> [Required action]: Return each line below exactly as it reads, and omit any image in it.

(Stored data)
• • • • • • •
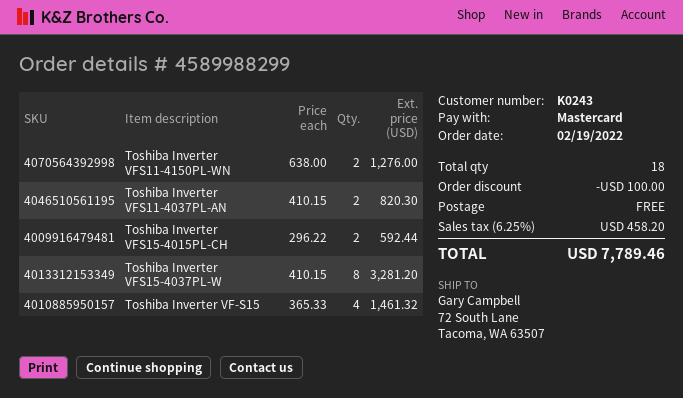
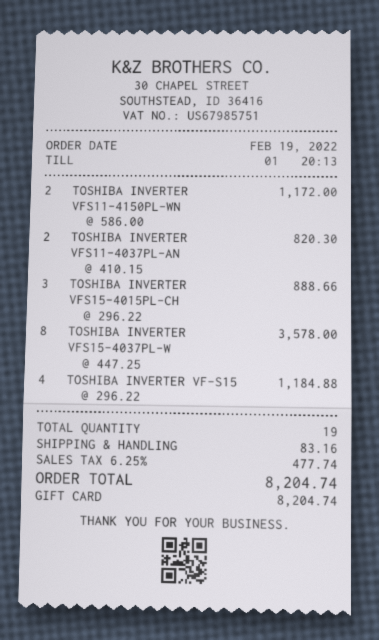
payment method: Mastercard -> gift card
Toshiba Inverter VFS11-4150PL-WN: 2 x 638.00 = 1276.00 -> 2 x 586.00 = 1172.00
Toshiba Inverter VFS15-4015PL-CH: 2 x 296.22 = 592.44 -> 3 x 296.22 = 888.66
Toshiba Inverter VFS15-4037PL-W: 8 x 410.15 = 3281.20 -> 8 x 447.25 = 3578.00
Toshiba Inverter VF-S15: 4 x 365.33 = 1461.32 -> 4 x 296.22 = 1184.88
total quantity: 18 -> 19
discount: 100.00 -> none
shipping: 0.00 -> 83.16
tax: 6.25% = 458.20 -> 6.25% = 477.74
total: 7789.46 -> 8204.74

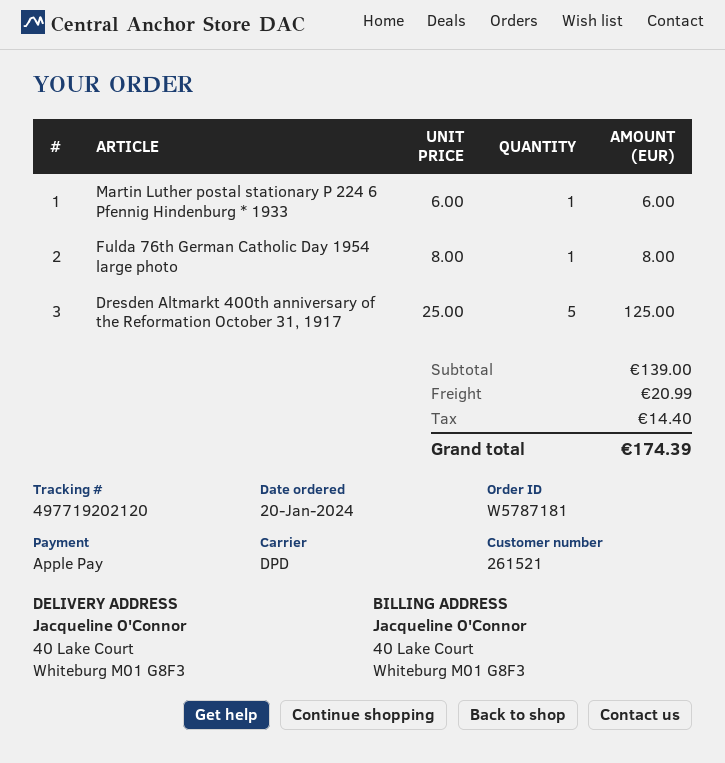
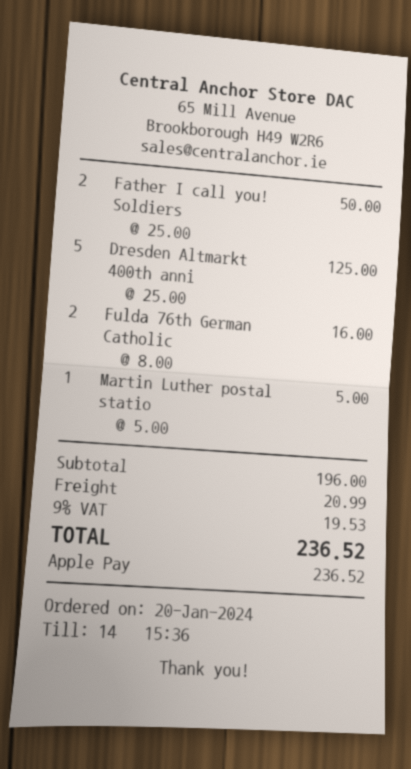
Martin Luther postal stationary P 224 6 Pfennig Hindenburg * 1933: 1 x 6.00 = 6.00 -> 1 x 5.00 = 5.00
Fulda 76th German Catholic Day 1954 large photo: 1 x 8.00 = 8.00 -> 2 x 8.00 = 16.00
Father I call you! Soldiers: none -> 2 x 25.00 = 50.00
subtotal: 139.00 -> 196.00
tax: 14.40 -> 19.53
total: 174.39 -> 236.52

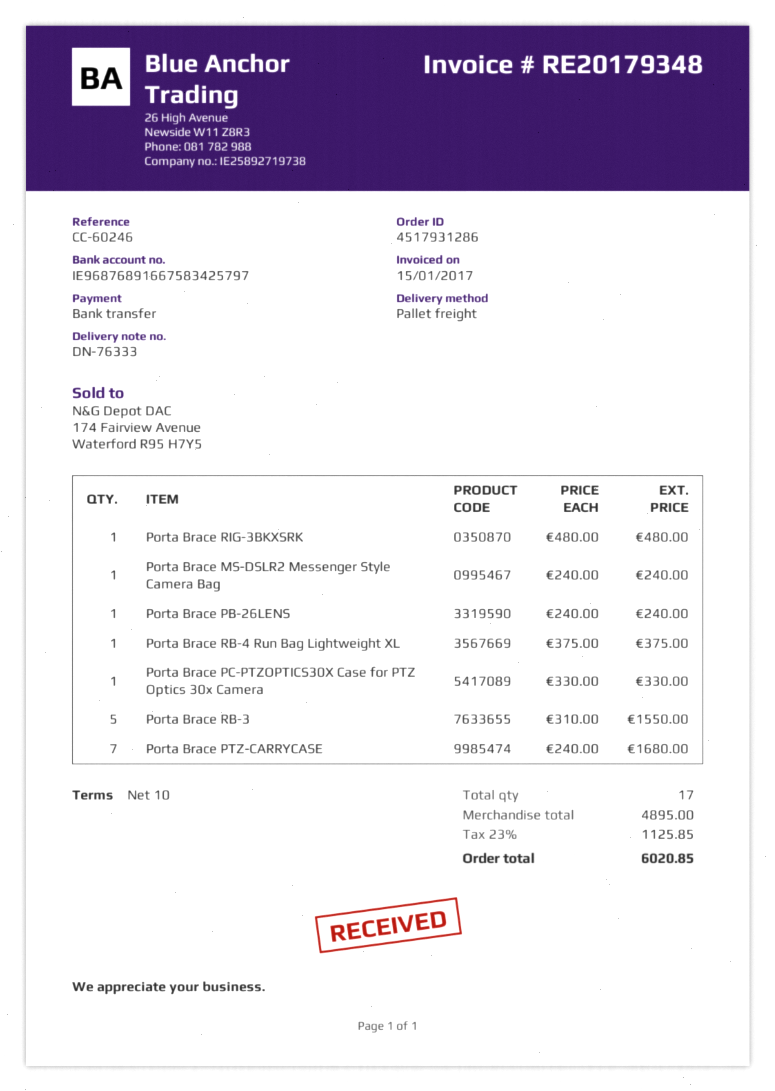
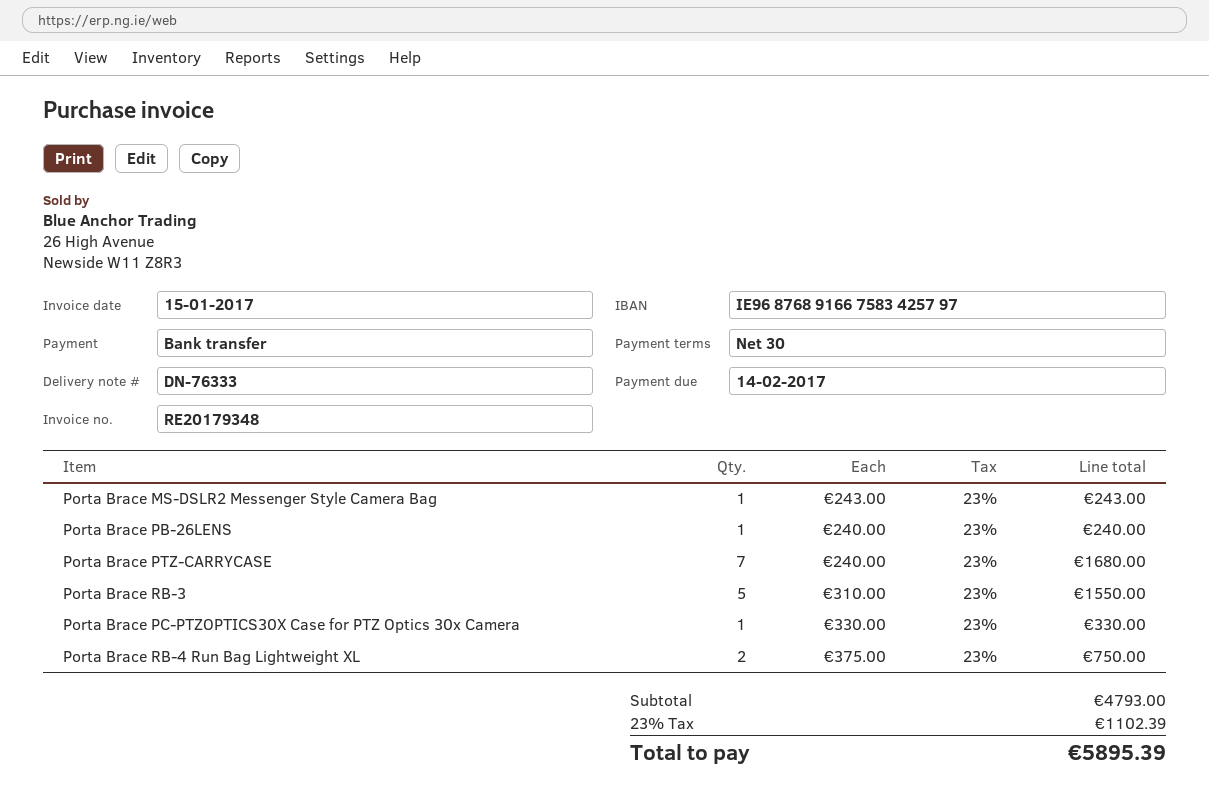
payment terms: 10 days -> 30 days
Porta Brace RIG-3BKXSRK: 1 x 480.00 = 480.00 -> none
Porta Brace MS-DSLR2 Messenger Style Camera Bag: 1 x 240.00 = 240.00 -> 1 x 243.00 = 243.00
Porta Brace RB-4 Run Bag Lightweight XL: 1 x 375.00 = 375.00 -> 2 x 375.00 = 750.00
subtotal: 4895.00 -> 4793.00
tax: 23% = 1125.85 -> 23% = 1102.39
total: 6020.85 -> 5895.39

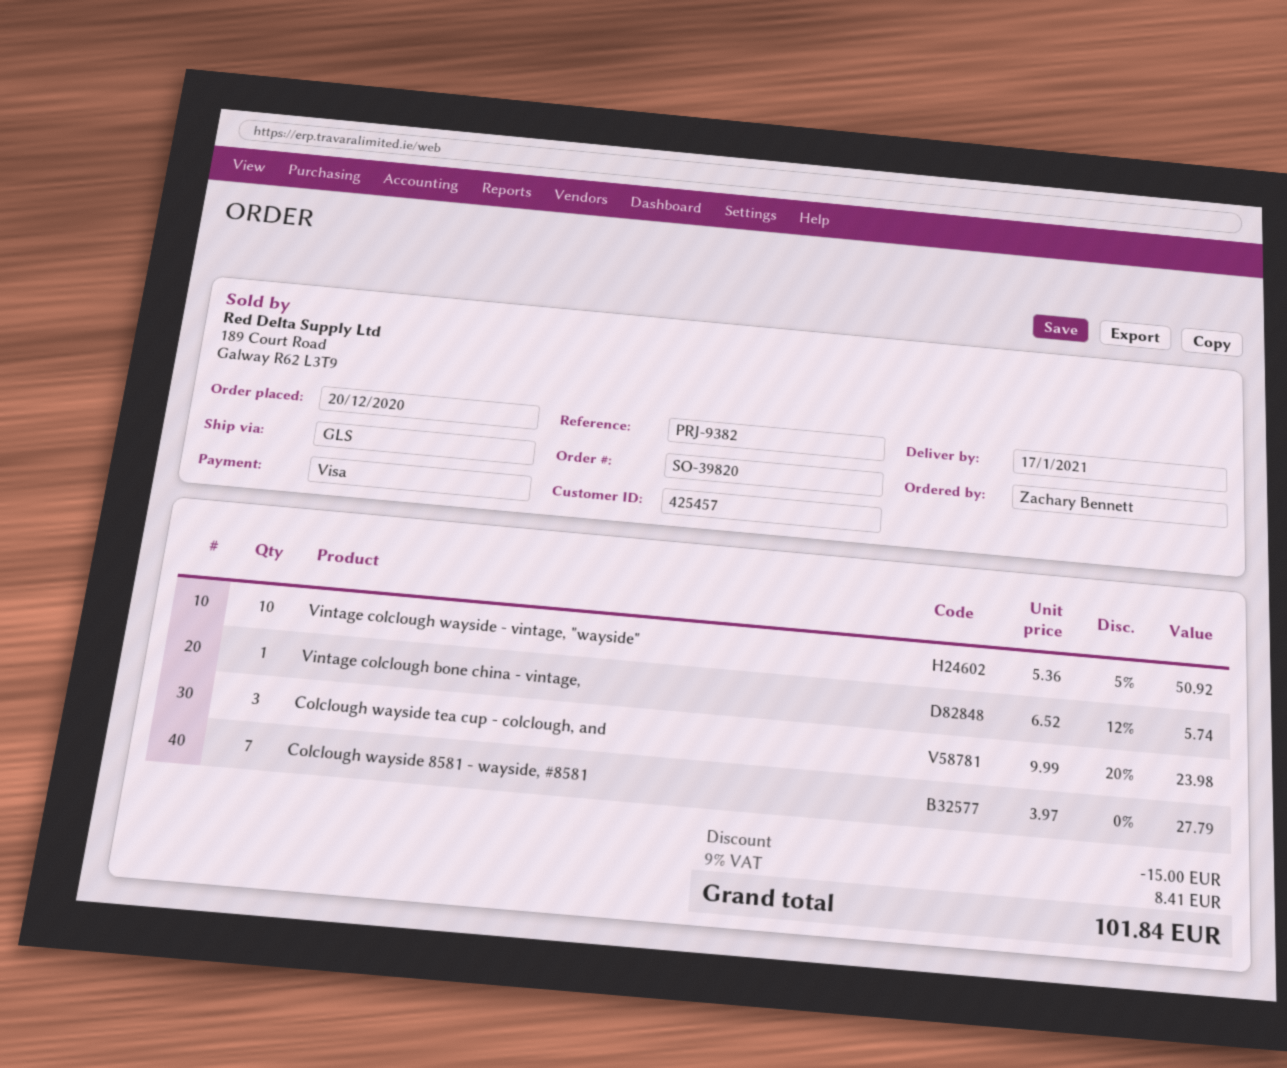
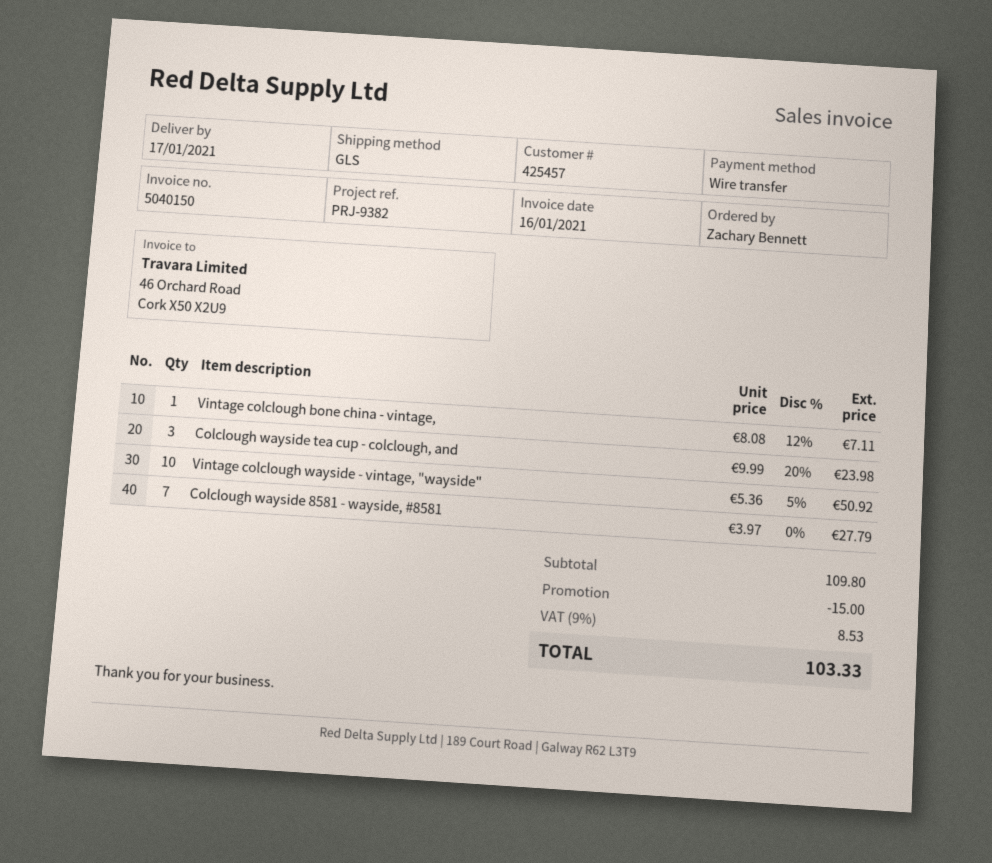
payment method: Visa -> bank transfer
Vintage colclough bone china - vintage,: 1 x 6.52 - 12% = 5.74 -> 1 x 8.08 - 12% = 7.11
tax: 9% = 8.41 -> 9% = 8.53
total: 101.84 -> 103.33

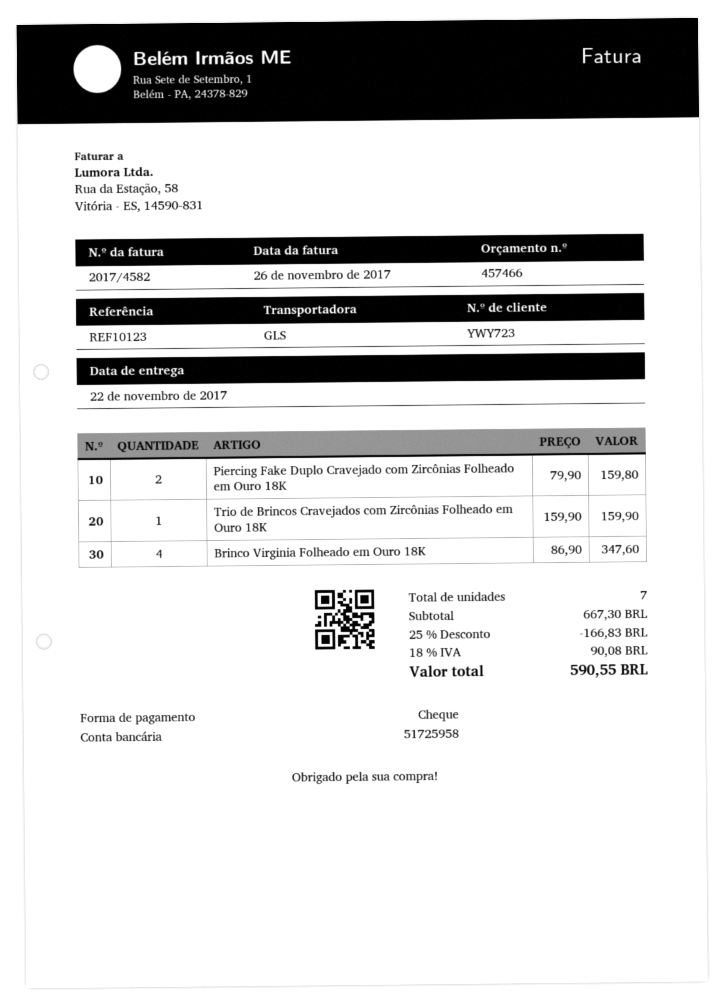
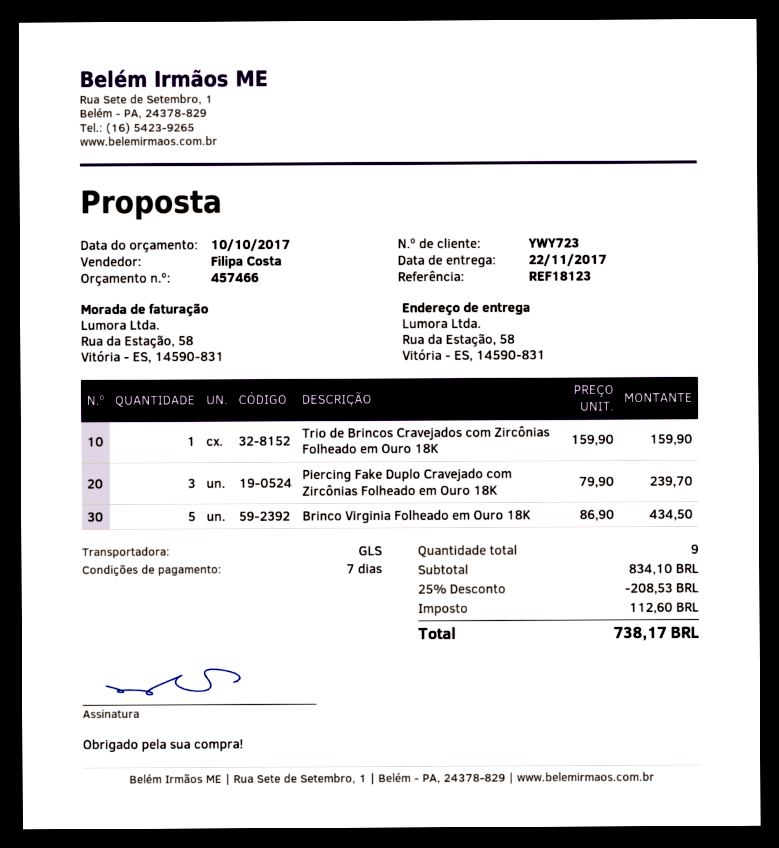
reference: REF10123 -> REF18123
Piercing Fake Duplo Cravejado com Zircônias Folheado em Ouro 18K: 2 x 79.90 = 159.80 -> 3 x 79.90 = 239.70
Brinco Virginia Folheado em Ouro 18K: 4 x 86.90 = 347.60 -> 5 x 86.90 = 434.50
total quantity: 7 -> 9
subtotal: 667.30 -> 834.10
discount: 25% = 166.83 -> 25% = 208.53
tax: 90.08 -> 112.60
total: 590.55 -> 738.17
• • • • • • •
> [Solution below]:
payment method: Mastercard -> gift card
Toshiba Inverter VFS11-4150PL-WN: 2 x 638.00 = 1276.00 -> 2 x 586.00 = 1172.00
Toshiba Inverter VFS15-4015PL-CH: 2 x 296.22 = 592.44 -> 3 x 296.22 = 888.66
Toshiba Inverter VFS15-4037PL-W: 8 x 410.15 = 3281.20 -> 8 x 447.25 = 3578.00
Toshiba Inverter VF-S15: 4 x 365.33 = 1461.32 -> 4 x 296.22 = 1184.88
total quantity: 18 -> 19
discount: 100.00 -> none
shipping: 0.00 -> 83.16
tax: 6.25% = 458.20 -> 6.25% = 477.74
total: 7789.46 -> 8204.74

Martin Luther postal stationary P 224 6 Pfennig Hindenburg * 1933: 1 x 6.00 = 6.00 -> 1 x 5.00 = 5.00
Fulda 76th German Catholic Day 1954 large photo: 1 x 8.00 = 8.00 -> 2 x 8.00 = 16.00
Father I call you! Soldiers: none -> 2 x 25.00 = 50.00
subtotal: 139.00 -> 196.00
tax: 14.40 -> 19.53
total: 174.39 -> 236.52

payment terms: 10 days -> 30 days
Porta Brace RIG-3BKXSRK: 1 x 480.00 = 480.00 -> none
Porta Brace MS-DSLR2 Messenger Style Camera Bag: 1 x 240.00 = 240.00 -> 1 x 243.00 = 243.00
Porta Brace RB-4 Run Bag Lightweight XL: 1 x 375.00 = 375.00 -> 2 x 375.00 = 750.00
subtotal: 4895.00 -> 4793.00
tax: 23% = 1125.85 -> 23% = 1102.39
total: 6020.85 -> 5895.39

payment method: Visa -> bank transfer
Vintage colclough bone china - vintage,: 1 x 6.52 - 12% = 5.74 -> 1 x 8.08 - 12% = 7.11
tax: 9% = 8.41 -> 9% = 8.53
total: 101.84 -> 103.33

reference: REF10123 -> REF18123
Piercing Fake Duplo Cravejado com Zircônias Folheado em Ouro 18K: 2 x 79.90 = 159.80 -> 3 x 79.90 = 239.70
Brinco Virginia Folheado em Ouro 18K: 4 x 86.90 = 347.60 -> 5 x 86.90 = 434.50
total quantity: 7 -> 9
subtotal: 667.30 -> 834.10
discount: 25% = 166.83 -> 25% = 208.53
tax: 90.08 -> 112.60
total: 590.55 -> 738.17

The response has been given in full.